Plus tard, Rasmussen rencontre un architecte, Holm.
"- Il faut que vous voyagiez, déclara Holm. Comme ça, vous trouverez un endroit qui sera le vôtre. Il n'est pas sûr ce que soit l'île de votre enfance." (page 95).

Comme quoi, l'important n'est pas forcément de connaître la province, mais l'endroit qui correspond à chacun. Rasmussen se pose des questions. Ce qu'il aimerait peindre ne se trouve pas sur son île. Holm avait sans doute raison.
"En tout cas, Marstal n'était pas Skagen. [...] Ici, il n'y avait pas de rivage aux brisants colossaux qui laissaient tout juste en vie ceux qui osaient les défier. [...] Il songea à l'ensemble des motifs de Michael Ancher. Aucun de ces tableaux monumentaux n'aurait pu être créé à Marstal. [...] Nul drame n'avait lieu sur la mer qui s'étendait à l'extérieur du môle protecteur en granit. De temps en temps, un bateau s'échouait dans les eaux peu profondes, mais on le tirait de là bien vite." (page 170). Ah, rien de tel qu'un bon drame pour faire une toile prenante, pleine d'urgence et de mouvement !


Le bateau de sauvetage rouge sortant en mer     Une mère et sa fille dans un canot
A gauche : Michael Peter Ancher : Le Bateau de sauvetage rouge à sa sortie en mer (Den røde redningsbåd sejler ud, 1920), collection particulière. 126 x 162 cm ; à droite : Carl Rasmussen : Une mère et sa fille dans un canot, 1889.

Pour parler maintenant du style de sa peinture :
"Pendant son premier séjour au Groenland, il avait éprouvé la tentation de rompre avec la palette et avec tout ce qu'il avait appris sur la construction d'un tableau. Mais il avait su se retenir. Il s'en était tenu à ce qu'il avait appris. Il fallait bien avoir des bases." (page 215). Dans le roman, Rasmussen rencontre Gauguin (son nom n'est bizarrement pas cité, mais on comprend bien que c'est de lui dont il s'agit), et il voit une de ses toiles. "Carl recula.
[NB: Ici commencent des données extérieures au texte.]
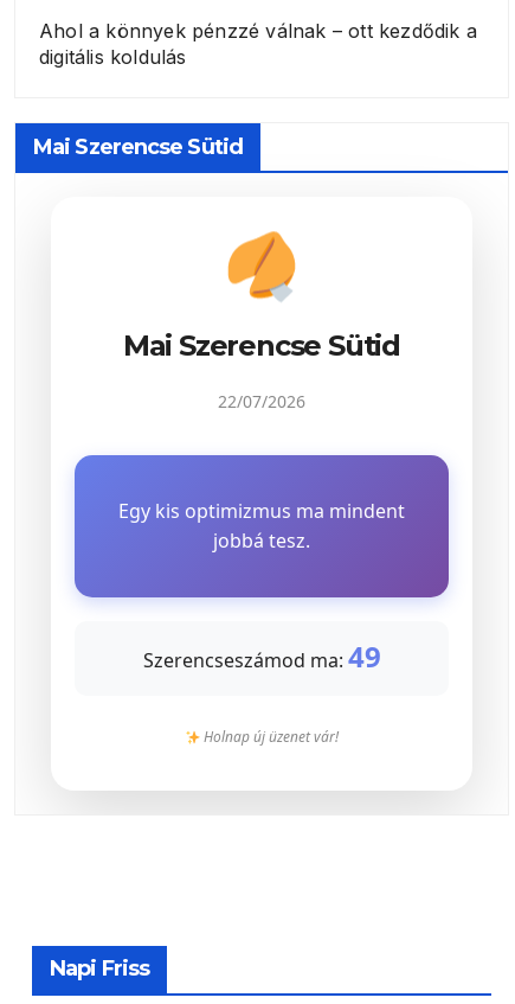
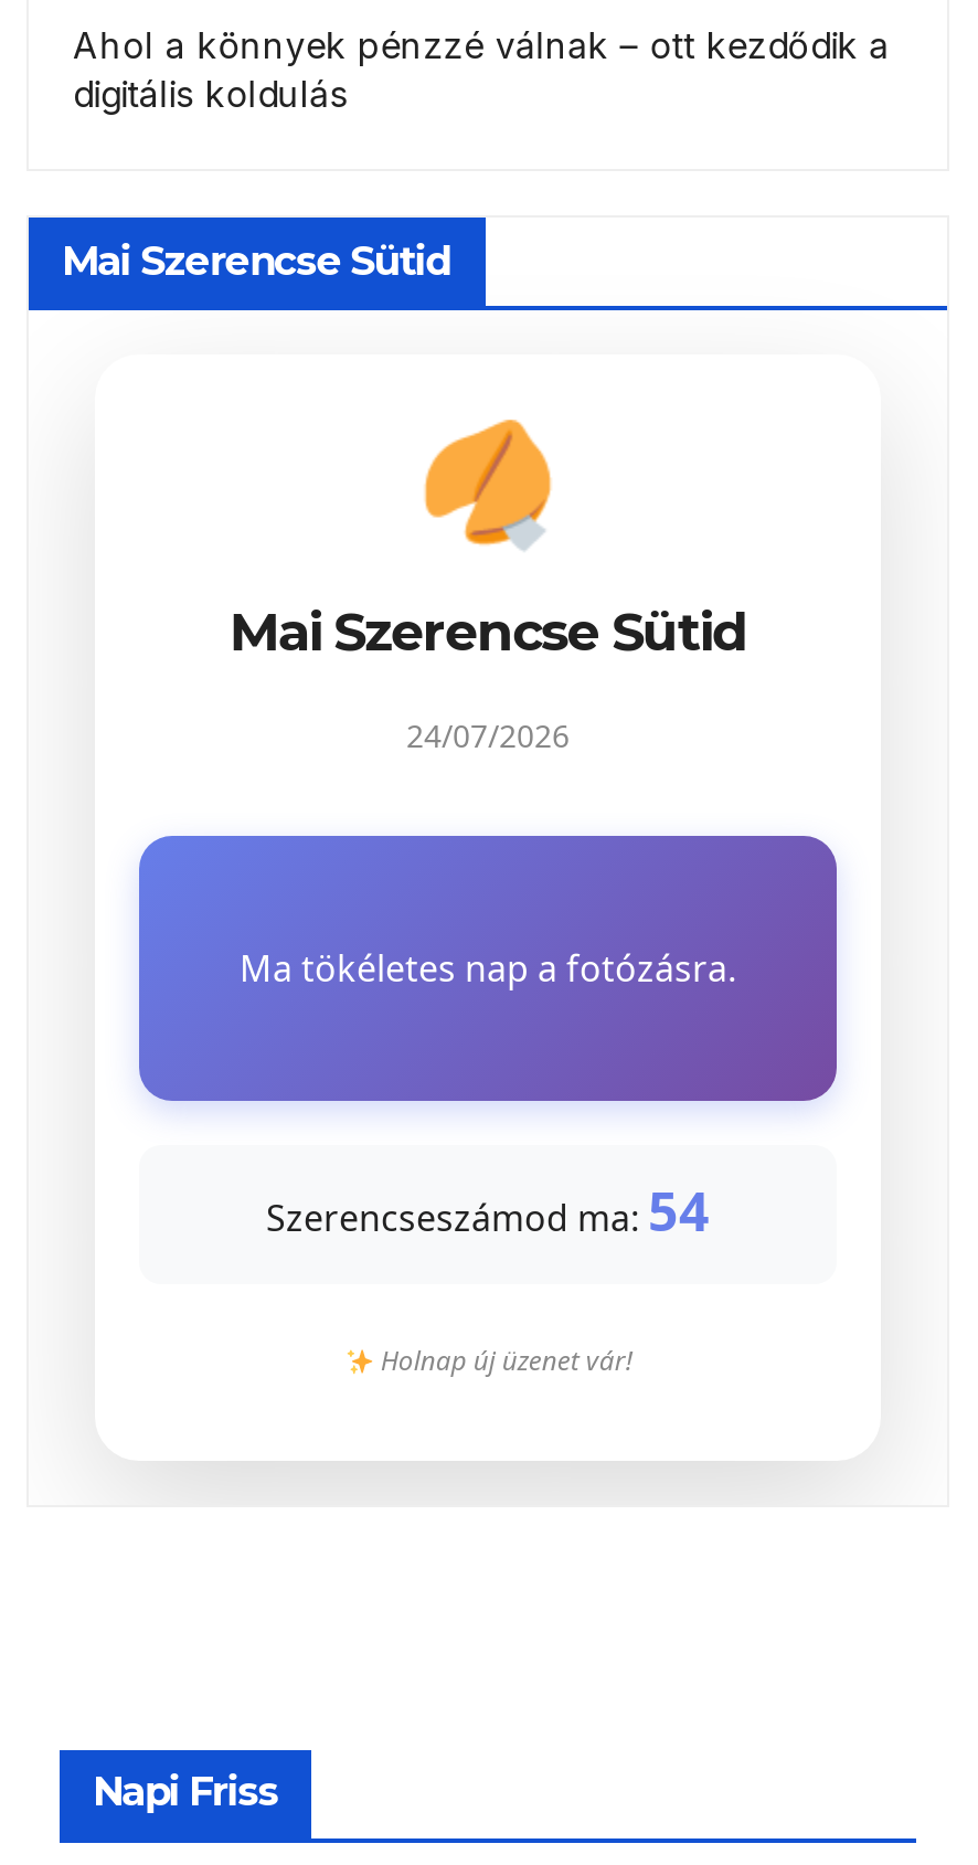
[218,391,305,413] 22/07/2026 -> [406,716,570,757] 24/07/2026
[118,498,405,554] Egy kis optimizmus ma mindent | jobbá tesz. -> [240,944,736,993] Ma tökéletes nap a fotózásra.
[143,637,381,676] Szerencseszámod ma: 49 -> [266,1175,710,1248] Szerencseszámod ma: 54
Même ici, dans la pénombre du grenier, il voyait la lumière qui provenait des couleurs vives. Les ombres du visage étaient bleu cobalt. Ici, il n'y avait ni tons ni nuances. Les couleurs étaient en guerre entre elles, et avec le spectateur pris au dépourvu. [...]
Il avait attendu cela pendant des années. Mais il ne l'avait jamais vu avec une telle force, avec une telle pureté, avec autant de haine, cette rupture avec tout ce qu'il avait appris comme peintre, et avec ce qu'il appréciait dans l'art. [...] Ce n'était pas un tableau, c'était une agression
" (page 208).

C'est donc un roman intéressant, assez triste (il y a un fort sentiment d'échec), qui parle certes de sujets classiques en peinture (le résultat n'est jamais à la hauteur des aspirations ; et quand, parfois, le succès vient, faut-il s'en contenter ?), mais avec des peintres et certains questionnements (la nécessité de forger une peinture nationale) que l'on connaît peu en France (un petit peu plus ces dernières années). Il m'a semblé manquer toutefois d'un peu de liant (peut-être du fait de la construction qui fait des sauts temporels ?) ou de densité (il aurait fallu parfois ramasser un peu ?).